(Web page revision data)
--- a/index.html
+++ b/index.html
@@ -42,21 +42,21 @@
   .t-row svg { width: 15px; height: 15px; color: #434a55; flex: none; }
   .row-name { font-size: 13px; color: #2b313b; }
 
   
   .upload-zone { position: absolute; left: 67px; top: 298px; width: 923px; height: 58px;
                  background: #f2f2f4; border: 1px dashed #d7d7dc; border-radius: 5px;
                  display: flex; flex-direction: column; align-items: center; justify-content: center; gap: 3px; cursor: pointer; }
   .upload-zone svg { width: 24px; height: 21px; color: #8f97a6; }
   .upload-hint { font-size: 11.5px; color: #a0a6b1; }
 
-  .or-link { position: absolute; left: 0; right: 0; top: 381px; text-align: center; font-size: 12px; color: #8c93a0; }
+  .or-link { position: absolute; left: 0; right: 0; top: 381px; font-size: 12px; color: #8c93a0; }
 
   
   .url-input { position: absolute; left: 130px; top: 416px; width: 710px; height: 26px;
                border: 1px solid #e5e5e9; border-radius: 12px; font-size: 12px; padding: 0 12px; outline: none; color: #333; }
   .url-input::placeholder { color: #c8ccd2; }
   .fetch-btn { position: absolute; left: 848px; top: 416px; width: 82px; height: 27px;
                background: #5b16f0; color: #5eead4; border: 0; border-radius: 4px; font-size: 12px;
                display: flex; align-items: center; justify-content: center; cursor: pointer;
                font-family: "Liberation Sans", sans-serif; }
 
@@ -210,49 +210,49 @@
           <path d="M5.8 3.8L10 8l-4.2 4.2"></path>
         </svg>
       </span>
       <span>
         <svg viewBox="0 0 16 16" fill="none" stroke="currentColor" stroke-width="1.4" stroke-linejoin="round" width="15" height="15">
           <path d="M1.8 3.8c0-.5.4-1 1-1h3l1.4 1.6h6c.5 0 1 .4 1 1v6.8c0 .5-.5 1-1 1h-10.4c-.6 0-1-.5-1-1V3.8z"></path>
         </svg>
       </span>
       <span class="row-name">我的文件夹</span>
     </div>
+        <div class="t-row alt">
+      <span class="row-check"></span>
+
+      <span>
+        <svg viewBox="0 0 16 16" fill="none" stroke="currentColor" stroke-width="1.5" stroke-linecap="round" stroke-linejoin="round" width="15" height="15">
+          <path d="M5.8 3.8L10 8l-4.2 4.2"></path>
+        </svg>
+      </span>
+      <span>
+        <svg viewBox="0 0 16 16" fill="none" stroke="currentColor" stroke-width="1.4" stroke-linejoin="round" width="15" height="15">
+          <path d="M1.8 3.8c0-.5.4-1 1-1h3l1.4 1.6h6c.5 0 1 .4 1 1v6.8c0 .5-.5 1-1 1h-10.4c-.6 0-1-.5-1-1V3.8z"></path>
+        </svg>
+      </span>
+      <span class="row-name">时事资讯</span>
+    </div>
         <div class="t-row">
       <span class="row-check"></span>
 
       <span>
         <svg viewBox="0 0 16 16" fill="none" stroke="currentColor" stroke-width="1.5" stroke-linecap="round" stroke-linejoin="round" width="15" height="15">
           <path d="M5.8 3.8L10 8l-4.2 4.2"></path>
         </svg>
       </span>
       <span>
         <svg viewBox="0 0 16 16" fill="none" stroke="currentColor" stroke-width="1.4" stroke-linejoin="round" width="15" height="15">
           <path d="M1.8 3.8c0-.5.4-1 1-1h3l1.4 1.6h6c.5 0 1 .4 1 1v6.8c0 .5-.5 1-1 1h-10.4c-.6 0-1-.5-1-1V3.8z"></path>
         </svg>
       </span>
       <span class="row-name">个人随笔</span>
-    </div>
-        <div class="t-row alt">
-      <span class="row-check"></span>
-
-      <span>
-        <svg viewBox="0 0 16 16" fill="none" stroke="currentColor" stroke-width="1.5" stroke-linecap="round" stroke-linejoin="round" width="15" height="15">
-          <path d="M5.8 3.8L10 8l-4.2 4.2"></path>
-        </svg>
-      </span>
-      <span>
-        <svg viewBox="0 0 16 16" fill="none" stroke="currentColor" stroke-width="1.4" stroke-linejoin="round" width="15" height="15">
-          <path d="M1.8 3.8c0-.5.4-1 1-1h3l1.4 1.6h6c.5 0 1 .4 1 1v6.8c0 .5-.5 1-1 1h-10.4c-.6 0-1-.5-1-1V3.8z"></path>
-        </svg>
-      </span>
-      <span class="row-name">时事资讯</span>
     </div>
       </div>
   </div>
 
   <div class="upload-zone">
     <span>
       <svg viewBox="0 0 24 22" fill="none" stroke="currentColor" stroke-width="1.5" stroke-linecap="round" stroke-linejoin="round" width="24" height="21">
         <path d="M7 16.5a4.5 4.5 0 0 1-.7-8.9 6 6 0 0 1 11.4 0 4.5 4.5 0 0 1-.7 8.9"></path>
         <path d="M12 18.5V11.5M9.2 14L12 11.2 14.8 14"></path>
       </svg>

◆ Prompt ◆
Copy the entries above exactly. Miss none of them.

◆ Finished exercise ◆
--- a/index.html
+++ b/index.html
@@ -42,21 +42,21 @@
   .t-row svg { width: 15px; height: 15px; color: #434a55; flex: none; }
   .row-name { font-size: 13px; color: #2b313b; }
 
   
   .upload-zone { position: absolute; left: 67px; top: 298px; width: 923px; height: 58px;
                  background: #f2f2f4; border: 1px dashed #d7d7dc; border-radius: 5px;
                  display: flex; flex-direction: column; align-items: center; justify-content: center; gap: 3px; cursor: pointer; }
   .upload-zone svg { width: 24px; height: 21px; color: #8f97a6; }
   .upload-hint { font-size: 11.5px; color: #a0a6b1; }
 
-  .or-link { position: absolute; left: 0; right: 0; top: 381px; text-align: center; font-size: 12px; color: #8c93a0; }
+  .or-link { position: absolute; left: 0; right: 0; top: 381px; font-size: 12px; color: #8c93a0; }
 
   
   .url-input { position: absolute; left: 130px; top: 416px; width: 710px; height: 26px;
                border: 1px solid #e5e5e9; border-radius: 12px; font-size: 12px; padding: 0 12px; outline: none; color: #333; }
   .url-input::placeholder { color: #c8ccd2; }
   .fetch-btn { position: absolute; left: 848px; top: 416px; width: 82px; height: 27px;
                background: #5b16f0; color: #5eead4; border: 0; border-radius: 4px; font-size: 12px;
                display: flex; align-items: center; justify-content: center; cursor: pointer;
                font-family: "Liberation Sans", sans-serif; }
 
@@ -210,49 +210,49 @@
           <path d="M5.8 3.8L10 8l-4.2 4.2"></path>
         </svg>
       </span>
       <span>
         <svg viewBox="0 0 16 16" fill="none" stroke="currentColor" stroke-width="1.4" stroke-linejoin="round" width="15" height="15">
           <path d="M1.8 3.8c0-.5.4-1 1-1h3l1.4 1.6h6c.5 0 1 .4 1 1v6.8c0 .5-.5 1-1 1h-10.4c-.6 0-1-.5-1-1V3.8z"></path>
         </svg>
       </span>
       <span class="row-name">我的文件夹</span>
     </div>
+        <div class="t-row alt">
+      <span class="row-check"></span>
+
+      <span>
+        <svg viewBox="0 0 16 16" fill="none" stroke="currentColor" stroke-width="1.5" stroke-linecap="round" stroke-linejoin="round" width="15" height="15">
+          <path d="M5.8 3.8L10 8l-4.2 4.2"></path>
+        </svg>
+      </span>
+      <span>
+        <svg viewBox="0 0 16 16" fill="none" stroke="currentColor" stroke-width="1.4" stroke-linejoin="round" width="15" height="15">
+          <path d="M1.8 3.8c0-.5.4-1 1-1h3l1.4 1.6h6c.5 0 1 .4 1 1v6.8c0 .5-.5 1-1 1h-10.4c-.6 0-1-.5-1-1V3.8z"></path>
+        </svg>
+      </span>
+      <span class="row-name">时事资讯</span>
+    </div>
         <div class="t-row">
       <span class="row-check"></span>
 
       <span>
         <svg viewBox="0 0 16 16" fill="none" stroke="currentColor" stroke-width="1.5" stroke-linecap="round" stroke-linejoin="round" width="15" height="15">
           <path d="M5.8 3.8L10 8l-4.2 4.2"></path>
         </svg>
       </span>
       <span>
         <svg viewBox="0 0 16 16" fill="none" stroke="currentColor" stroke-width="1.4" stroke-linejoin="round" width="15" height="15">
           <path d="M1.8 3.8c0-.5.4-1 1-1h3l1.4 1.6h6c.5 0 1 .4 1 1v6.8c0 .5-.5 1-1 1h-10.4c-.6 0-1-.5-1-1V3.8z"></path>
         </svg>
       </span>
       <span class="row-name">个人随笔</span>
-    </div>
-        <div class="t-row alt">
-      <span class="row-check"></span>
-
-      <span>
-        <svg viewBox="0 0 16 16" fill="none" stroke="currentColor" stroke-width="1.5" stroke-linecap="round" stroke-linejoin="round" width="15" height="15">
-          <path d="M5.8 3.8L10 8l-4.2 4.2"></path>
-        </svg>
-      </span>
-      <span>
-        <svg viewBox="0 0 16 16" fill="none" stroke="currentColor" stroke-width="1.4" stroke-linejoin="round" width="15" height="15">
-          <path d="M1.8 3.8c0-.5.4-1 1-1h3l1.4 1.6h6c.5 0 1 .4 1 1v6.8c0 .5-.5 1-1 1h-10.4c-.6 0-1-.5-1-1V3.8z"></path>
-        </svg>
-      </span>
-      <span class="row-name">时事资讯</span>
     </div>
       </div>
   </div>
 
   <div class="upload-zone">
     <span>
       <svg viewBox="0 0 24 22" fill="none" stroke="currentColor" stroke-width="1.5" stroke-linecap="round" stroke-linejoin="round" width="24" height="21">
         <path d="M7 16.5a4.5 4.5 0 0 1-.7-8.9 6 6 0 0 1 11.4 0 4.5 4.5 0 0 1-.7 8.9"></path>
         <path d="M12 18.5V11.5M9.2 14L12 11.2 14.8 14"></path>
       </svg>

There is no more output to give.